What high cache-read means (good context reuse)

High cache-read is the signature of an efficient operator. It means:

  • Your context window is stable — you’re not reordering context or changing the system prompt between turns.
  • You’re sending small deltas on top of a large cached base, not re-pasting full context.
  • Your cache hit rate is high (above 80%) — you write to cache once and read from it many times.
  • Your yield is high — cache-read is in the yield numerator, so high cache-read directly boosts Υ.

If your cache-read is high, keep doing what you’re doing. The next lever is output — can you get even more signal per turn with better prompt structure?

What high input / low output means (inefficient prompting)

High input with low output is the most common dysfunction — you’re sending a lot of fresh context but the model isn’t producing much signal. The usual culprits:

  • Verbose prompts — conversational padding, restated context, redundant instructions. The model processes 500 tokens to find the 20-token instruction buried inside.
  • Unstable context — your cache breaks every turn, so the model re-processes everything as fresh input but produces the same output it would have from cache.
  • Noisy context — your context window includes irrelevant files or instructions that dilute the signal. The model processes noise instead of signal.
  • Re-rolls — you regenerate from scratch instead of correcting, sending fresh input without advancing cache-read.

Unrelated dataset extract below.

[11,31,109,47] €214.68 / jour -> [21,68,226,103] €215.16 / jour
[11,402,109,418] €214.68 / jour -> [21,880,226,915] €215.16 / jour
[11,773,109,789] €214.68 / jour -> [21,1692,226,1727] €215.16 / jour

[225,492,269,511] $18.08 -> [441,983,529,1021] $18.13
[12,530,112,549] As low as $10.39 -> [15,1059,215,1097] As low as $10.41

The fix: structure inputs to be minimal, stabilize your context window, and replace re-rolls with corrections. Each fix reduces input and increases output.

What balanced cascades look like

A balanced cascade isn’t about equal pillar counts — it’s about the right ratios. The ideal cascade shape:

  • High cache-read — the largest pillar. Most of your context is reused, not re-sent.
  • Low input — the smallest pillar. You send only tiny deltas on top of cache.
  • High output — the model generates substantial signal per turn.
  • Moderate cache-write — early investment that converts to cache-read over time.

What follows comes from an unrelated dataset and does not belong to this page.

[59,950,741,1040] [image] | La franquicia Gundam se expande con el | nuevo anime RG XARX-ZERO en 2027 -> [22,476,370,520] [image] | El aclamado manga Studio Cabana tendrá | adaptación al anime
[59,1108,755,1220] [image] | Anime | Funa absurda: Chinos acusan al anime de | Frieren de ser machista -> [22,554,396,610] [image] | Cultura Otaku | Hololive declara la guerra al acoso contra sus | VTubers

In numbers: input 5,000, output 12,000, cache-read 40,000, cache-write 8,000. Cache-read dominates, input is minimal. Yield = (40,000 × 12,000) / 5,000² = 19,200 — a BUILDER or TRANSMITTER-class cascade.

Class tier interpretation

Your class tier summarizes your cascade shape into a single label — a quick diagnostic and a target:

IGNITER

Low yield. Mostly fresh input, little cache reuse. The cascade burns tokens, not compounds them. Focus: stabilize your context window.

SEEKER

Improving but inconsistent. Some cache reuse, but input still dominates. The cascade starts to compound but breaks frequently. Focus: maintain context stability.

BUILDER

Solid cache reuse and decent output. The cascade is compounding reliably. Input is controlled. Focus: increase output per turn with better prompt structure and batched tasks.

TRANSMITTER

High cache-read, low input, high output — the ideal cascade shape. Signal compounds efficiently. Focus: maintain discipline and push yield higher.

FAQ

What does the cascade tell me about my workflow?
The four pillars reveal how you manage context, how efficiently you prompt, and whether signal is compounding or being burned. It’s a diagnostic — each pillar points to a specific aspect of your workflow.
What does high cache-read mean?
Good context reuse. Your context window is stable and the model reads from cache instead of re-processing fresh input. This is the signature of an efficient operator and directly boosts yield.
What does high input with low output mean?
Inefficient prompting. You’re sending a lot but getting little back. Usually caused by verbose prompts, unstable context, noisy context, or re-rolls. Fix: structure inputs, stabilize context, replace re-rolls with corrections.
What does a balanced cascade look like?
High cache-read (largest pillar), low input (smallest), high output, and moderate cache-write that converts to cache-read over time. Cache-read dominates, input is minimal, output is high.
How do I interpret my class tier?
IGNITER (low yield, burning tokens) → SEEKER (improving, inconsistent cache) → BUILDER (solid reuse, decent output) → TRANSMITTER (ideal cascade shape, high yield). Use it as a diagnostic and a target.